Early life and education 
Renton was born in London in 1972. His great aunt was the Communist historian, Dona Torr. His grandfather was the shoe designer Kurt Geiger. One uncle was an activist in Equity, the actors' trade union, while another was the Conservative MP Tim Renton, Baron Renton of Mount Harry. He was educated at all-boys private boarding school Eton College where he became a member of the Labour Party. He then studied history at St John's College, University of Oxford.

Academic career and writing
Renton received his PhD from the University of Sheffield for a thesis on fascism and anti-fascism in Britain after the second world war.

Renton was an academic historian and sociologist, teaching at universities including Nottingham Trent, Edge Hill and Rhodes University and Johannesburg University in South Africa.

His PhD was turned into a book Fascism, Anti-Fascism and the 1940s, and is an account of the interactions between Oswald Mosley's Union Movement, its opponents in the 43 Group, and the police and courts.

Law 
Since 2009, Renton has practised as a barrister at Garden Court Chambers in London, in employment and housing law.

Renton's clients have included the Bank of Ideas and Dave Smith, a construction worker who in 2012 and 2013 sued Carillion (JM) Ltd for blacklisting, in the aftermath of the Consulting Association scandal.

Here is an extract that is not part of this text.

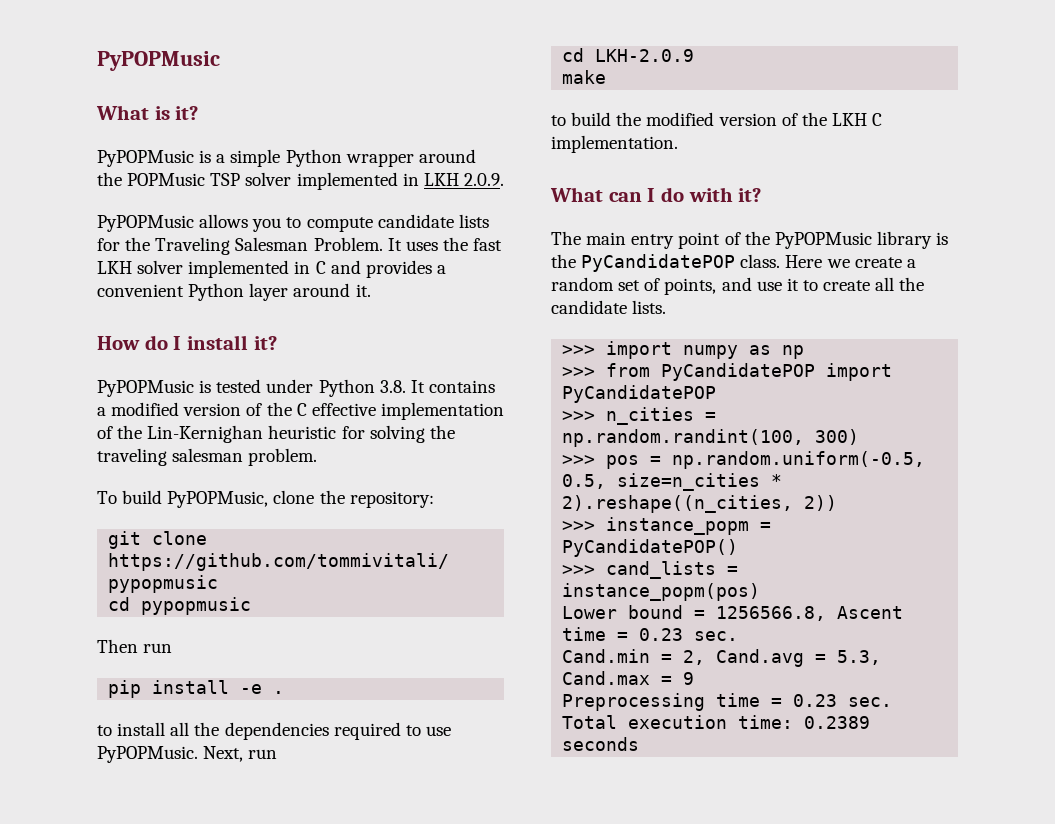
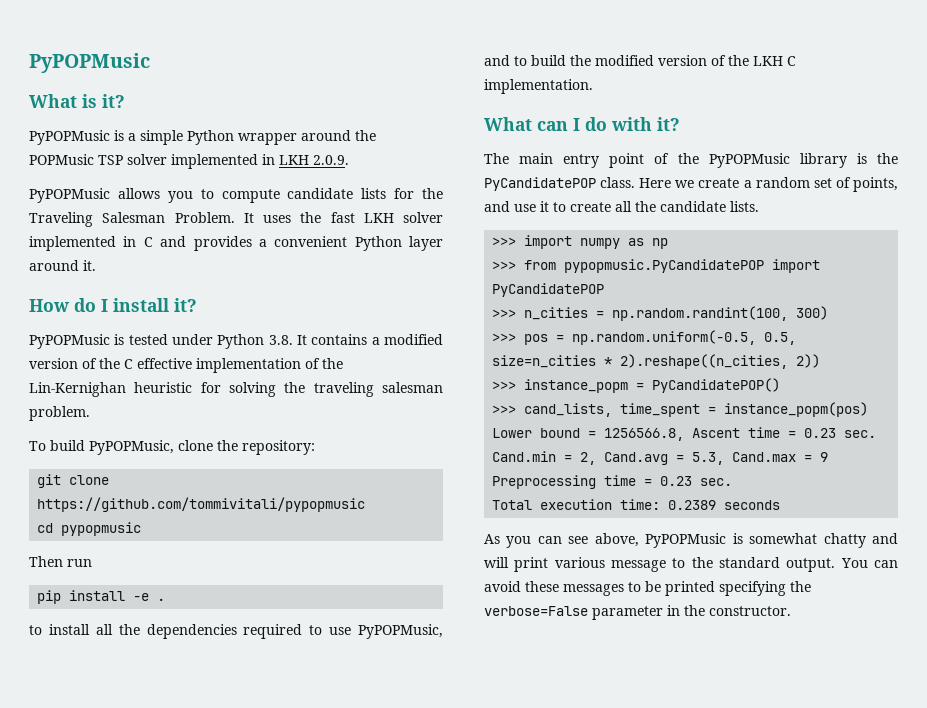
[97,746,278,763] [562,48,695,62] [562,70,607,84] PyPOPMusic. Next, run // cd LKH-2.0.9 // make // -> [358,624,443,639] [484,55,510,66] PyPOPMusic, and
[661,363,816,381] PyCandidatePOP -> [564,259,765,273] pypopmusic.PyCandidatePOP
[606,561,717,579] cand_lists -> [524,403,701,417] cand_lists, time_spent
(640, 744) none -> [484,533,898,548] [484,557,898,572] [484,581,811,596] [484,605,791,620] // As you can see above, PyPOPMusic is somewhat chatty and will print various message to the standard output. You can avoid these messages to be printed specifying the verbose=False parameter in the constructor.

Renton represented Smith at the Employment Tribunal, Employment Appeal Tribunal, Court of Appeal and European Court of Human Rights. It was during Smith's Tribunal hearing that the information first came into the public domain that construction workers had been spied on by the police or security services. In 2021, Renton represented Stan Keable of Labour Against the Witchhunt, at the Employment Appeal Tribunal, which held that Keable was unfairly dismissed for events occurring at the "Enough is Enough" protests against Jeremy Corbyn. The EAT upheld an order that Keable should be reinstated.

Politics
Renton joined the Socialist Workers Party in 1991, but  resigned in 2013.

In 2012, Renton was one of the organisers of the 2012 Counter Olympics Network protest against the London Olympics and took part in protests highlighting the Olympics' role in the gentrification of East London.

In 2013, Renton was one of the many SWP members to be caught up in the "Comrade Delta" crisis. Renton supported the female complainants against Martin Smith and became a prominent critic of the SWP leadership, publicly criticising their decisions in a series of posts published on his blog, Lives; Running.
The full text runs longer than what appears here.